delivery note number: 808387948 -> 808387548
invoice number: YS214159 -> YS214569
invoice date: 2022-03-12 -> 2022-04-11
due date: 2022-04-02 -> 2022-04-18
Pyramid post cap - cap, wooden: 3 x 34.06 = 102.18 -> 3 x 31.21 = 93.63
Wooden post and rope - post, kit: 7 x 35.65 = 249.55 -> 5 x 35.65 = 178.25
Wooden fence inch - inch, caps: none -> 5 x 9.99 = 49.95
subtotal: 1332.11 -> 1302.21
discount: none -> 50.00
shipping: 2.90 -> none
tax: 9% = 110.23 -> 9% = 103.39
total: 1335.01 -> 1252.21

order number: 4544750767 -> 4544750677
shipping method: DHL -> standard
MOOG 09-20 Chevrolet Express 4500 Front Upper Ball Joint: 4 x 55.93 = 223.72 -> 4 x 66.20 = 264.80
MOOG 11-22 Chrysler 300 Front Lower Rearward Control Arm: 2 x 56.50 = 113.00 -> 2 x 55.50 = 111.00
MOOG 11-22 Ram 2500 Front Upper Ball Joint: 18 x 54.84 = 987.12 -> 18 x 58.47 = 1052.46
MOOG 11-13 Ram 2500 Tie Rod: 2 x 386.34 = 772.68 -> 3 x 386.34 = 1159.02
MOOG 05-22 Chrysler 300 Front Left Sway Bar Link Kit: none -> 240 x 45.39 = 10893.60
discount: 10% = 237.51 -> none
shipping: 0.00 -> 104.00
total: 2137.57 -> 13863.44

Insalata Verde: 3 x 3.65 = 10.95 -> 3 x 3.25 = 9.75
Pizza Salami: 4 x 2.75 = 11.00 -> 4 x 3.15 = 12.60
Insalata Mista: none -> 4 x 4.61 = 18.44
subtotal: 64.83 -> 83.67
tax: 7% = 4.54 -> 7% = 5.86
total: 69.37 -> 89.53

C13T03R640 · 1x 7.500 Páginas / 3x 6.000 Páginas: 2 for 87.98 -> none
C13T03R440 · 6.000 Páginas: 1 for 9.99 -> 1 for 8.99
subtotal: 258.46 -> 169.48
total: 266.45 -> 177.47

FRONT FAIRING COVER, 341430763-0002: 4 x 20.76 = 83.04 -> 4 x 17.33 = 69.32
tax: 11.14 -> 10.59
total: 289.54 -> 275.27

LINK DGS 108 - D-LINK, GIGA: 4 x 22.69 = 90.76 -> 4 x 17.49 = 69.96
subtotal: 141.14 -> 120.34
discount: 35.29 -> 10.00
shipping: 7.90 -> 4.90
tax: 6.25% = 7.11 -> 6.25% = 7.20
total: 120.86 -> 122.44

---------------

→ Activity
Would you set down all of the entries again, word for word?

→ Answer area
delivery note number: 808387948 -> 808387548
invoice number: YS214159 -> YS214569
invoice date: 2022-03-12 -> 2022-04-11
due date: 2022-04-02 -> 2022-04-18
Pyramid post cap - cap, wooden: 3 x 34.06 = 102.18 -> 3 x 31.21 = 93.63
Wooden post and rope - post, kit: 7 x 35.65 = 249.55 -> 5 x 35.65 = 178.25
Wooden fence inch - inch, caps: none -> 5 x 9.99 = 49.95
subtotal: 1332.11 -> 1302.21
discount: none -> 50.00
shipping: 2.90 -> none
tax: 9% = 110.23 -> 9% = 103.39
total: 1335.01 -> 1252.21

order number: 4544750767 -> 4544750677
shipping method: DHL -> standard
MOOG 09-20 Chevrolet Express 4500 Front Upper Ball Joint: 4 x 55.93 = 223.72 -> 4 x 66.20 = 264.80
MOOG 11-22 Chrysler 300 Front Lower Rearward Control Arm: 2 x 56.50 = 113.00 -> 2 x 55.50 = 111.00
MOOG 11-22 Ram 2500 Front Upper Ball Joint: 18 x 54.84 = 987.12 -> 18 x 58.47 = 1052.46
MOOG 11-13 Ram 2500 Tie Rod: 2 x 386.34 = 772.68 -> 3 x 386.34 = 1159.02
MOOG 05-22 Chrysler 300 Front Left Sway Bar Link Kit: none -> 240 x 45.39 = 10893.60
discount: 10% = 237.51 -> none
shipping: 0.00 -> 104.00
total: 2137.57 -> 13863.44

Insalata Verde: 3 x 3.65 = 10.95 -> 3 x 3.25 = 9.75
Pizza Salami: 4 x 2.75 = 11.00 -> 4 x 3.15 = 12.60
Insalata Mista: none -> 4 x 4.61 = 18.44
subtotal: 64.83 -> 83.67
tax: 7% = 4.54 -> 7% = 5.86
total: 69.37 -> 89.53

C13T03R640 · 1x 7.500 Páginas / 3x 6.000 Páginas: 2 for 87.98 -> none
C13T03R440 · 6.000 Páginas: 1 for 9.99 -> 1 for 8.99
subtotal: 258.46 -> 169.48
total: 266.45 -> 177.47

FRONT FAIRING COVER, 341430763-0002: 4 x 20.76 = 83.04 -> 4 x 17.33 = 69.32
tax: 11.14 -> 10.59
total: 289.54 -> 275.27

LINK DGS 108 - D-LINK, GIGA: 4 x 22.69 = 90.76 -> 4 x 17.49 = 69.96
subtotal: 141.14 -> 120.34
discount: 35.29 -> 10.00
shipping: 7.90 -> 4.90
tax: 6.25% = 7.11 -> 6.25% = 7.20
total: 120.86 -> 122.44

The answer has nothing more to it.